In the article Nåls discusses documentary within the historically ethically problematic field of ethnography, noting that “documentary representation is fundamentally informed by the challenges of inter- and multi-cultural encounters since it always entails a dialogue between a film-maker and a subject that exists in the world outside of the narrative – a person, a community or a culture.” He views animated documentary as a valuable tool within contemporary ethnography, which can be used to bring breadth and depth to representation of ‘the other’.

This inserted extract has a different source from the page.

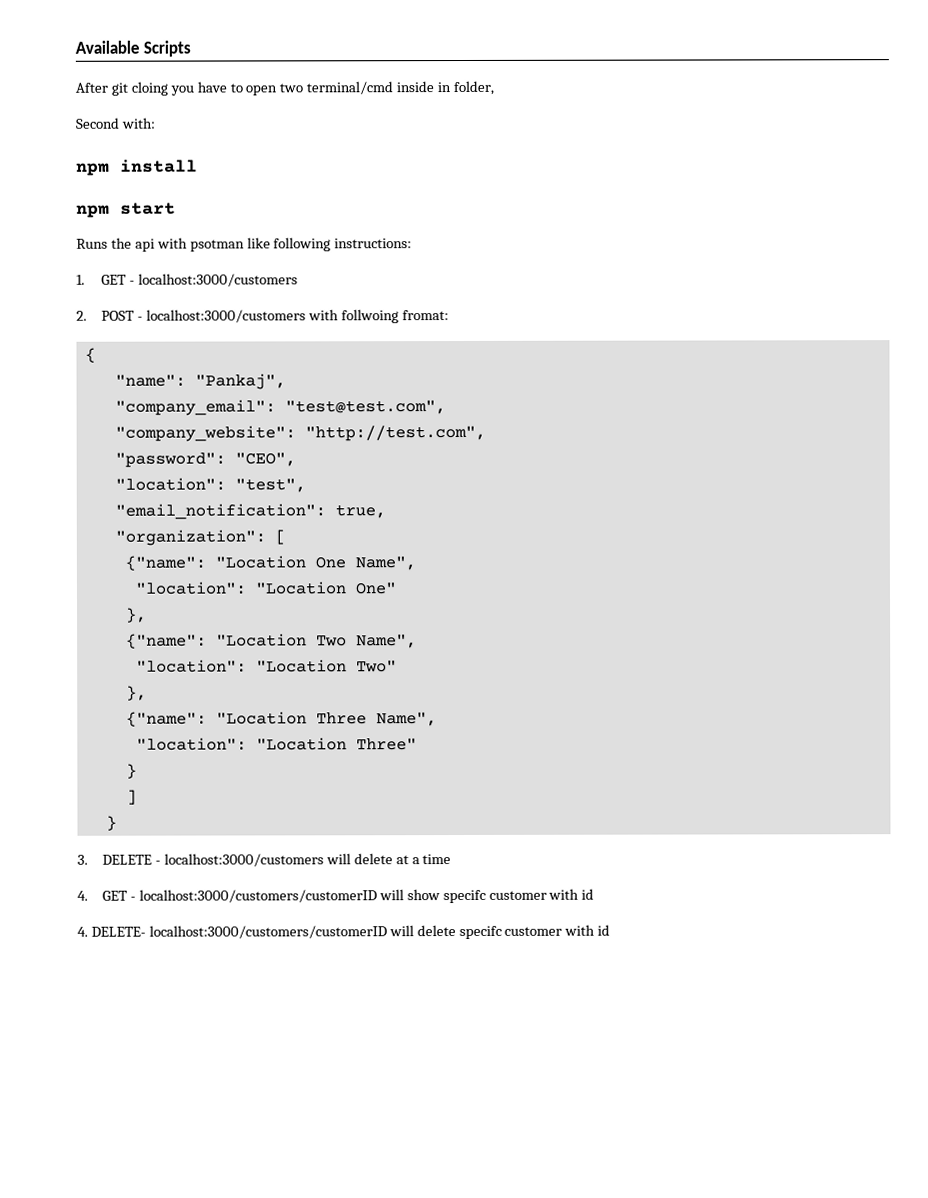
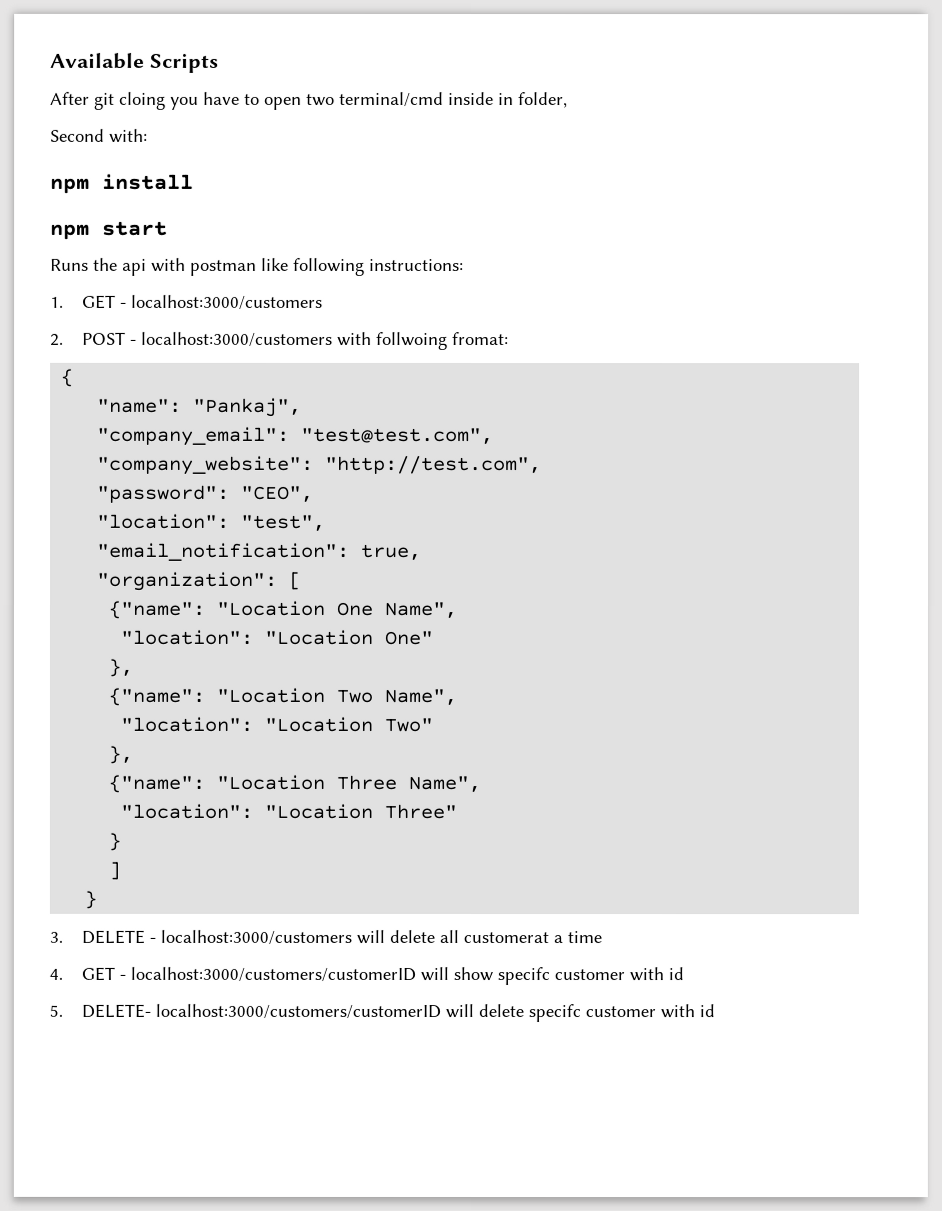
[189,239,245,252] psotman -> [190,259,257,276] postman
[395,855,409,865] at -> [439,929,550,944] all customerat
[77,926,88,937] 4. -> [49,1004,63,1017] 5.

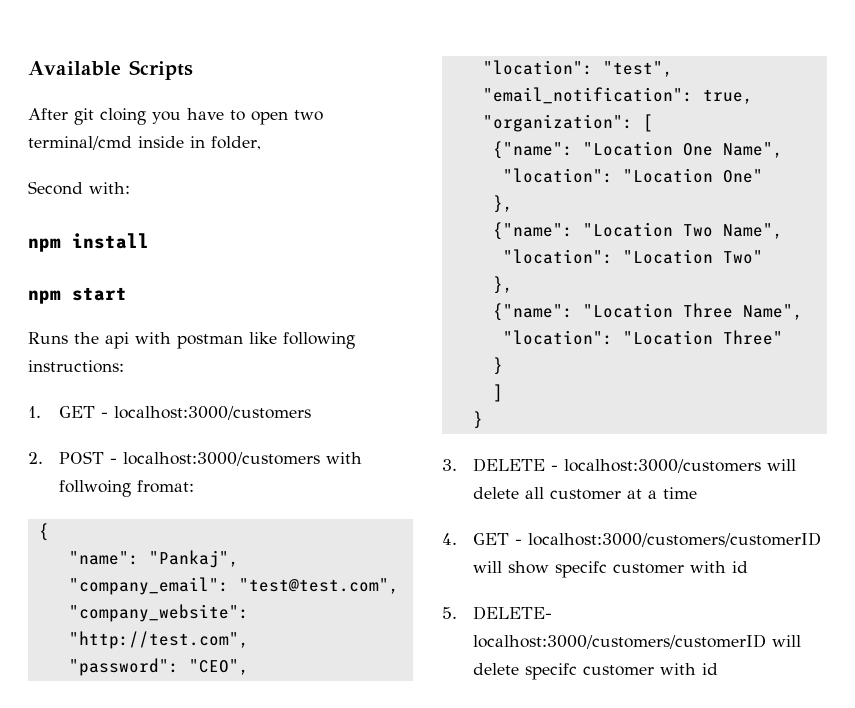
[463,931,550,944] customerat -> [549,489,642,500] customer at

A Kosovo Fairytale was made by five exchange students from Africa and Europe. It combines roughly-made animation with live action footage of a Skype call. The lo-fi look of both the animated and live action sections means that the film’s aesthetic is consistent throughout. Nåls notes that although animation is traditionally an expensive and time-consuming process, it is possible to produce a film such as A Kosovo Fairytale on a very low budget and in a very limited timescale (the film was made in less that three months), and for the film to still be successful and well received in some exhibition contexts. In a tradition familiar to animated documentary and famously used by Tim Webb in his groundbreaking A is for Autism (1992), the characters in A Kosovo Fairytale are presented as figures hand-drawn by the real life subjects, and this integration of the participatory self-portrait helps to justify the rough-around-the-edges aesthetic style.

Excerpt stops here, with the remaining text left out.